Celui-ci prévoit en effet que les progrès thérapeutiques vont davantage influer sur l’équilibre ville-hôpital que sur le nombre de malades pris en charge. « On ne doit pas imaginer une société sans maladie, ce n’est pas réaliste, notamment parce que la société vieillit, estime-t-il. Mais il est vrai qu’on se dirige vers de moins en moins d’hospitalisations, et de plus en plus de soins à domicile. On aura donc besoin de moins d’infirmières hospitalières et de davantage d’infirmières libérales. » Et si l’on en croit Bernard Nordlinger, l’exercice de ces dernières pourrait être grandement facilité par l’IA. « Elles pourront être aidées dans l’organisation de l’agenda et de leurs tournées, prédit le PU-PH. Elles utilisent d’ailleurs déjà leur smartphone et leur GPS. »

C’est donc au moins autant du côté de l’organisation que de celui de l’innovation technologique que l’IA pourrait changer le quotidien des infirmières. Et tous sont concernés, y compris les encadrants. « Le métier de cadre a été embolisé par la gestion du temps de travail », remarque Mathieu Girier, directeur des ressources humaines (DRH) du centre hospitalier intercommunal de Créteil (Chic) et vice-président de l’Association pour le développement des ressources humaines dans les établissements sanitaires et sociaux (Adrhess). « Demain, l’IA, c’est peut-être la promesse de supprimer ce poids énorme qui pèse sur les cadres pour qu’elles fassent des projets, se focalisent sur la qualité des soins et qu’elles puissent se concentrer sur la plus-value de la personne humaine. »

Remplacer les humains ?

L’IA, loin d’appeler à un remplacement du travail humain par les machines, serait-elle donc une occasion de revaloriser la relation humaine ? C’est ce que semblent penser les spécialistes du sujet. « Est-ce qu’on va avoir des infirmières au chômage ? La réponse est non, estime, catégorique, Bernard Nordlinger. Ce n’est pas un robot qui va aller voir un patient le matin pour l’aider à calmer ses angoisses. » Même analyse chez Jean-Patrick Lajonchère : « S’occuper des malades auprès du lit, avec toute l’empathie nécessaire, cela fait partie des choses qui ne vont pas changer, estime le directeur d’hôpital. La crainte des professionnels de santé qui pensent que l’IA va diminuer le côté humain de leur métier est donc à mon sens infondée. »

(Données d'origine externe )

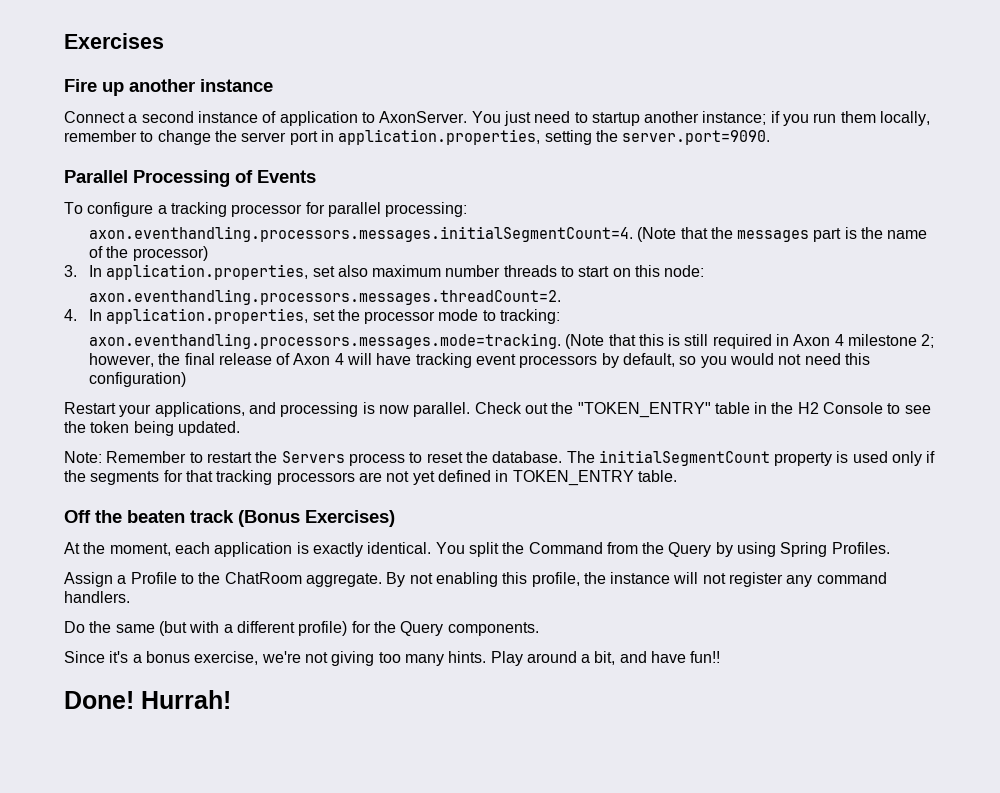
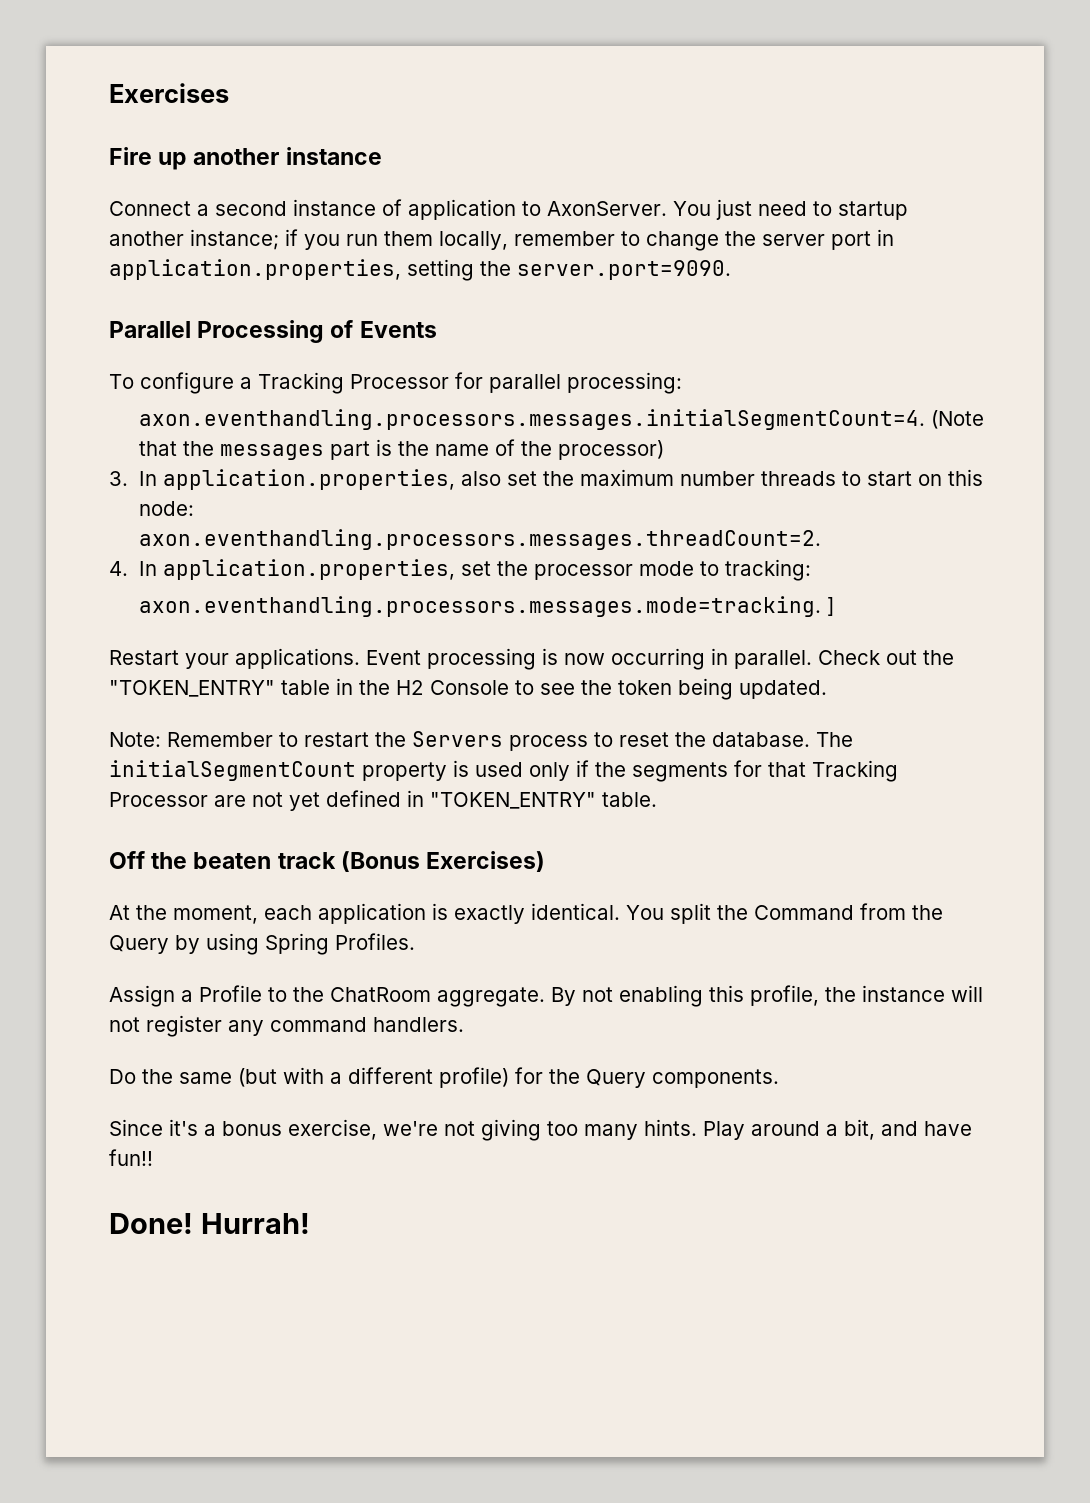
- To configure a tracking processor for parallel processing:
+ To configure a Tracking Processor for parallel processing:
- 3. In application.properties, set also maximum number threads to start on this node:
+ 3. In application.properties, also set the maximum number threads to start on this node:
- axon.eventhandling.processors.messages.mode=tracking. (Note that this is still required in Axon 4 milestone 2; however, the final release of Axon 4 will have tracking event processors by default, so you would not need this configuration)
+ axon.eventhandling.processors.messages.mode=tracking. ]
- Restart your applications, and processing is now parallel.
+ Restart your applications. Event processing is now occurring in parallel.
- The initialSegmentCount property is used only if the segments for that tracking processors are not yet defined in TOKEN_ENTRY table.
+ The initialSegmentCount property is used only if the segments for that Tracking Processor are not yet defined in "TOKEN_ENTRY" table.

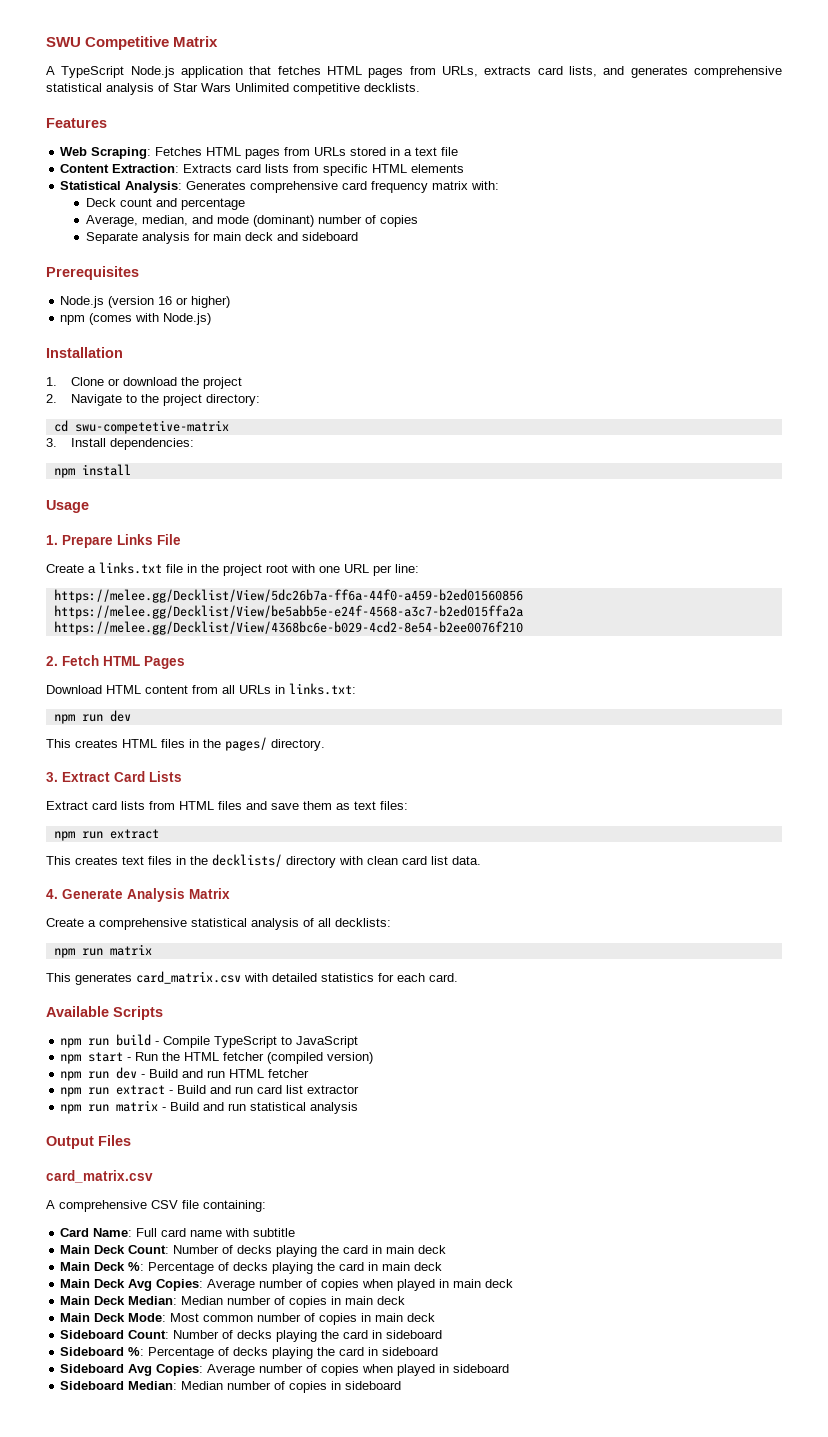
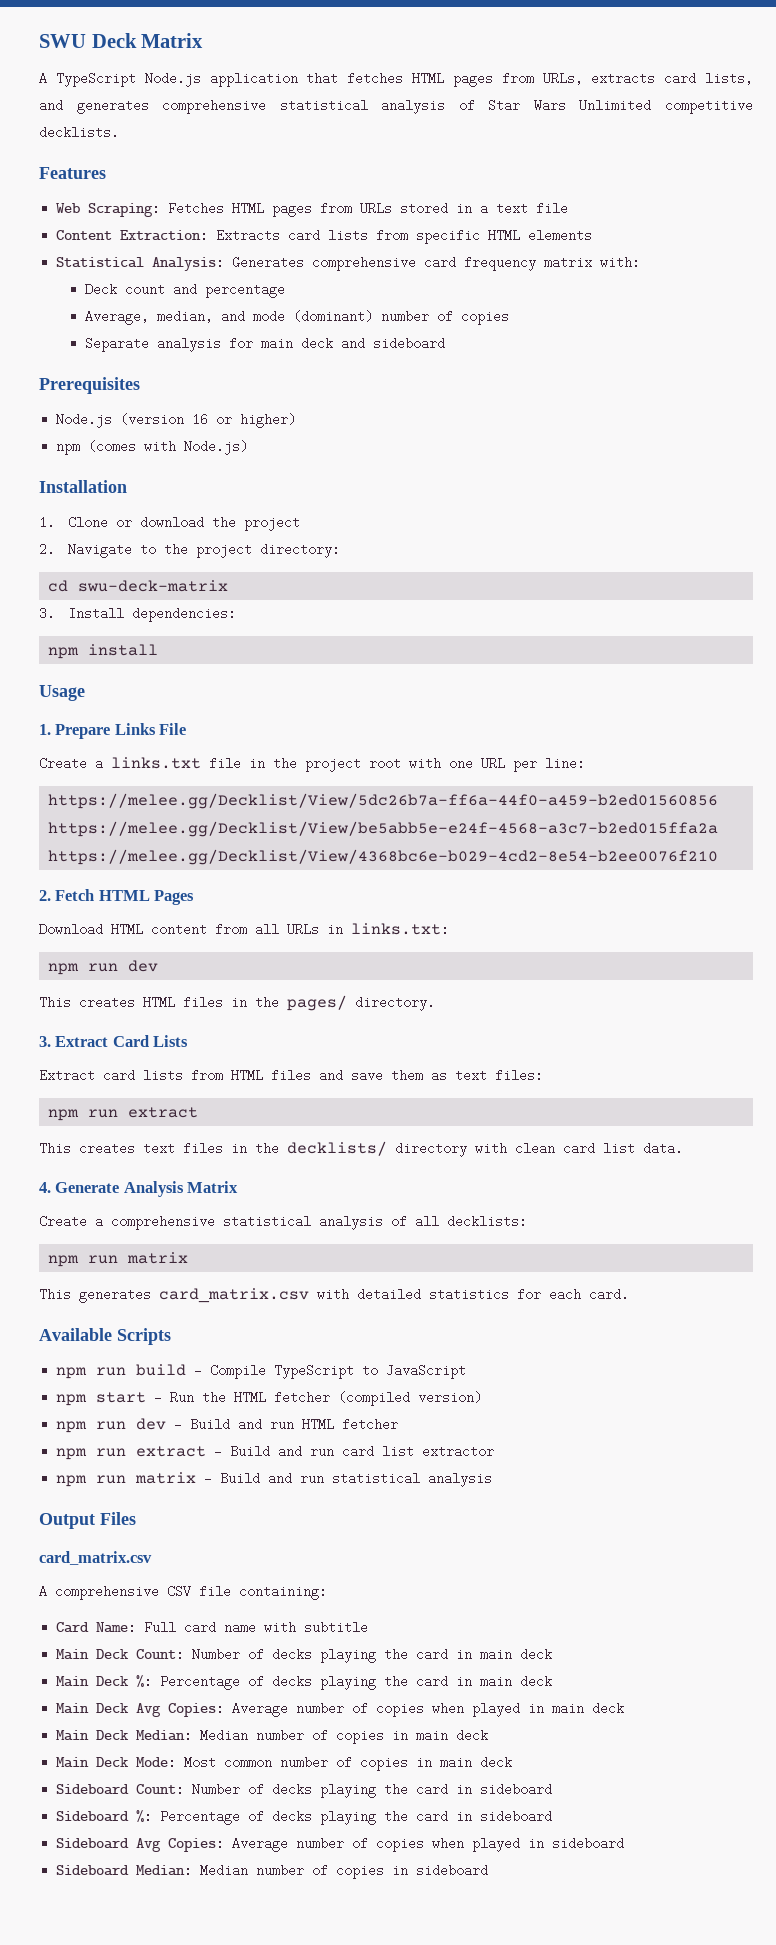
- SWU Competitive Matrix
+ SWU Deck Matrix
- cd swu-competetive-matrix
+ cd swu-deck-matrix

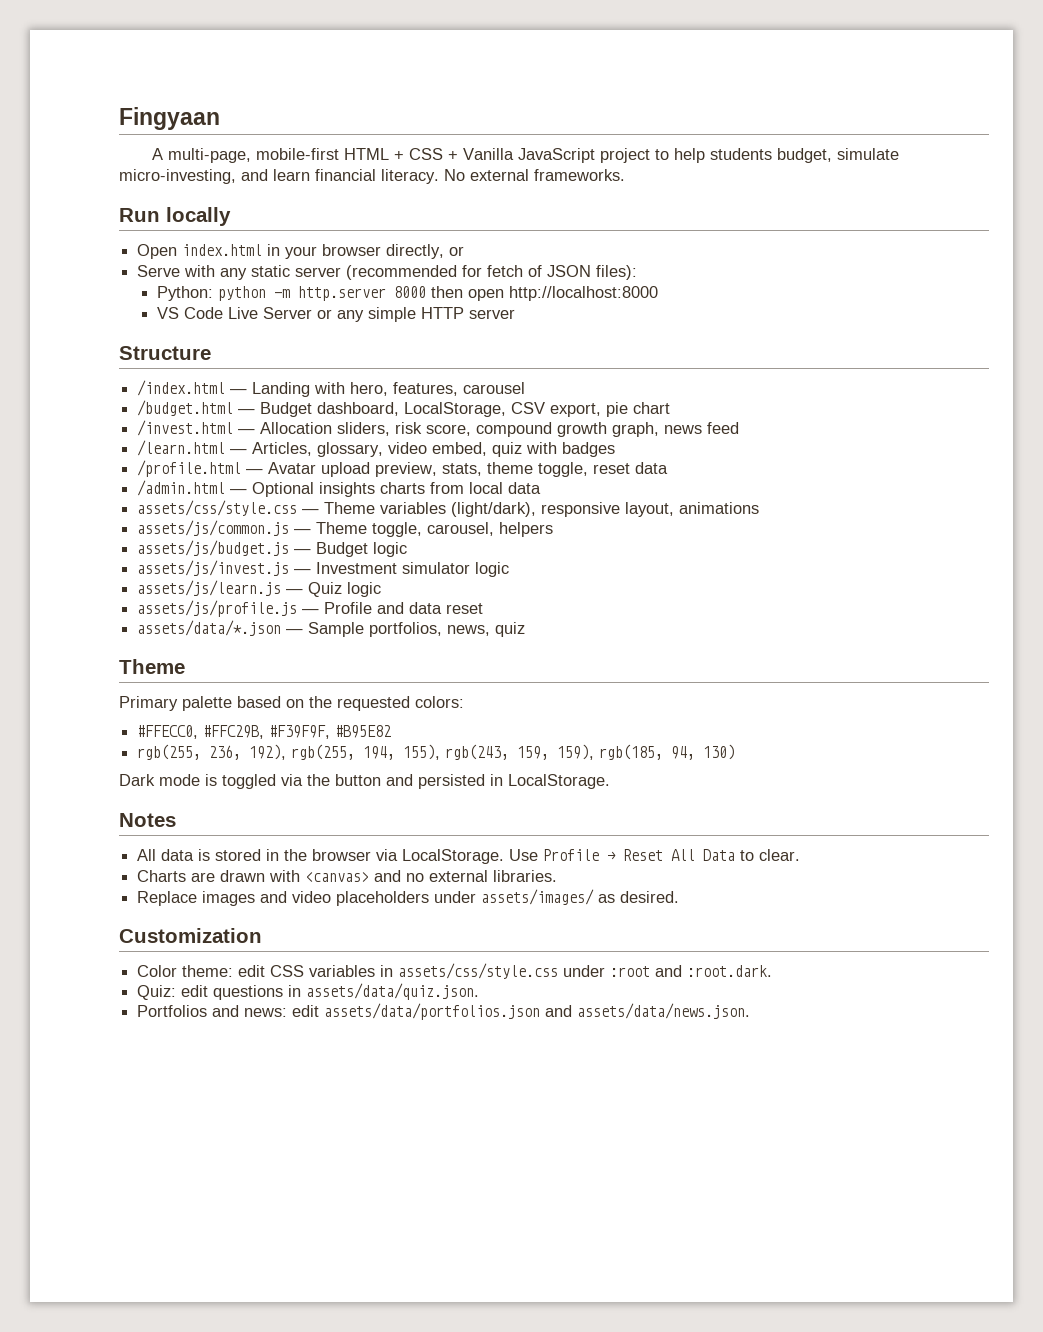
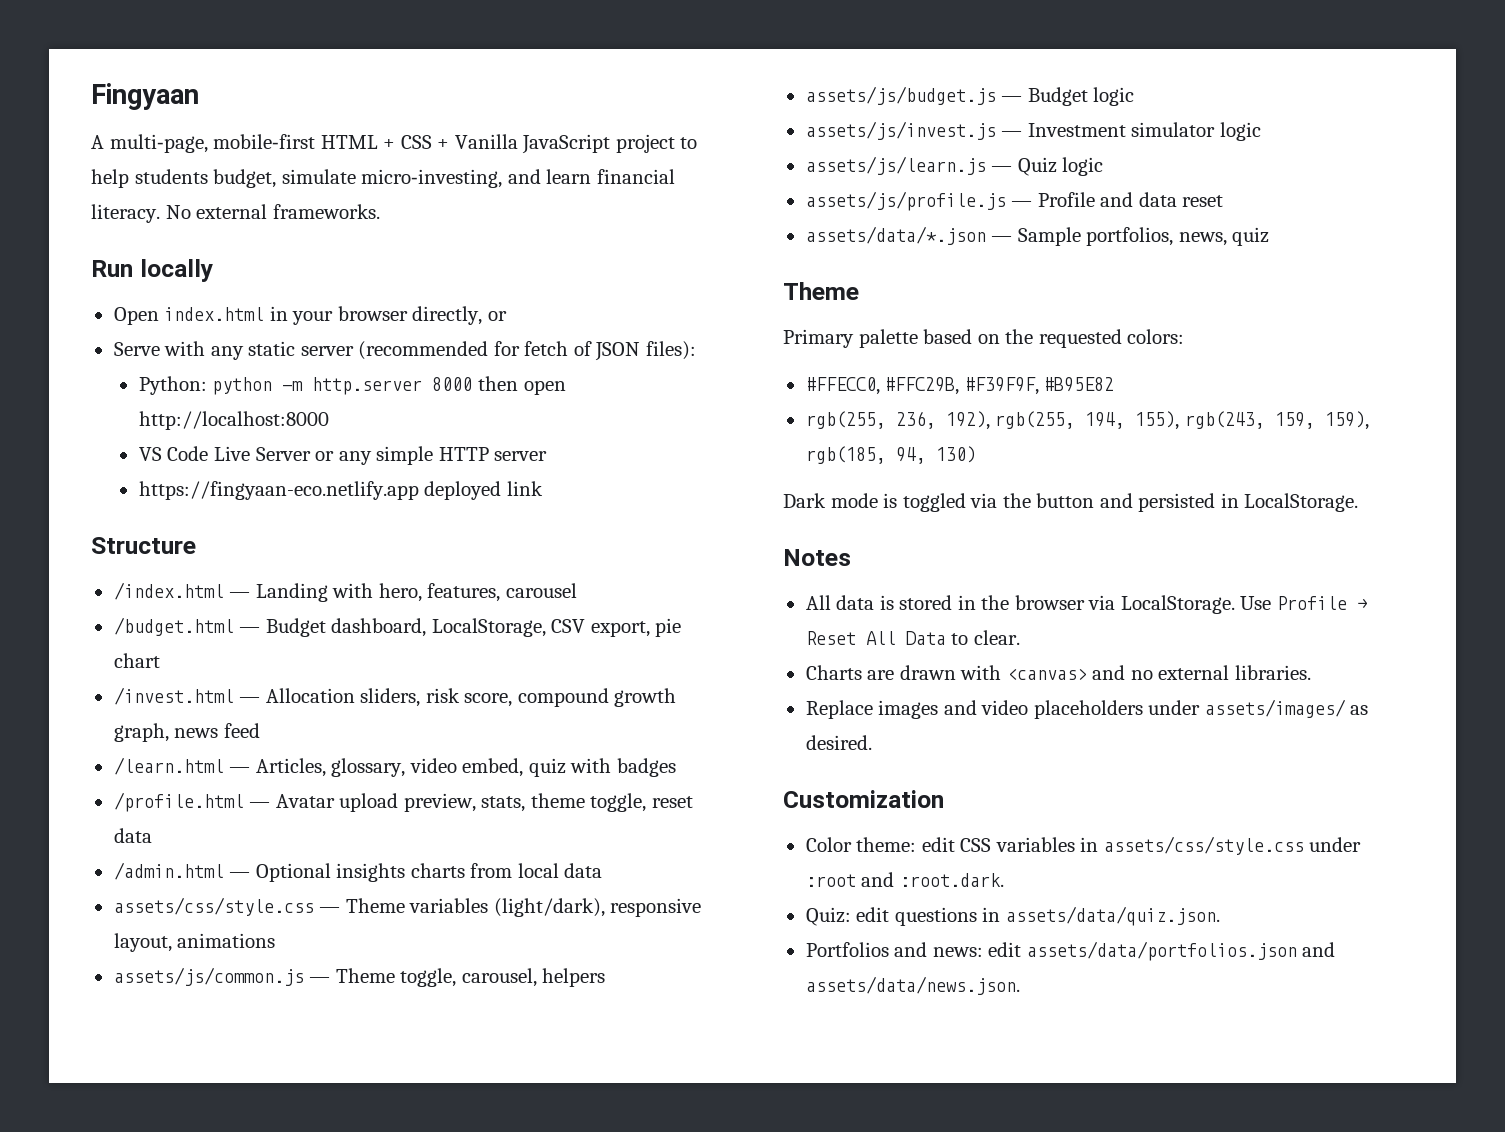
+ https://fingyaan-eco.netlify.app deployed link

Mais que vaudra ce côté humain face aux impératifs budgétaires auxquels sont actuellement confrontés les hôpitaux et les soins de ville, impératifs qui ne sont pas près de s’évaporer du jour au lendemain ? Que se passera-t-il le jour où un chatbot sera capable d’expliquer parfaitement son traitement à un patient diabétique, de répondre à toutes ses questions ? Les tutelles préféreront-elles préserver le fameux « facteur humain », la célèbre « empathie infirmière » ou seront-elles tentées d’économiser les ressources qu’elles allouent au personnel pour les redistribuer vers d’autres priorités, qui ne manqueront pas d’être nombreuses, variées et urgentes ?

Quand on lui pose ces questions, Jean-Patrick Lajonchère se fait moins catégorique. « Si l’on veut avoir un minimum d’honnêteté intellectuelle, on doit reconnaître que nous n’avons pas de garanties », répond-il. C’est pourquoi le directeur d’hôpital conseille aux infirmières de prendre le sujet de l’IA en main. « On récolte toujours ce qu’on sème : chaque profession doit avoir des idées et les proposer aux créateurs d’IA », estime le patron de Saint-Joseph, qui ajoute que les créateurs en question peuvent tout à fait être issus des métiers de la santé. « Si une profession arrive à s’emparer d’un sujet, à le faire sien, elle en fera ce qu’elle veut », estime-t-il. Nouvelle illustration du principe qui veut que la meilleure défense soit… l’attaque.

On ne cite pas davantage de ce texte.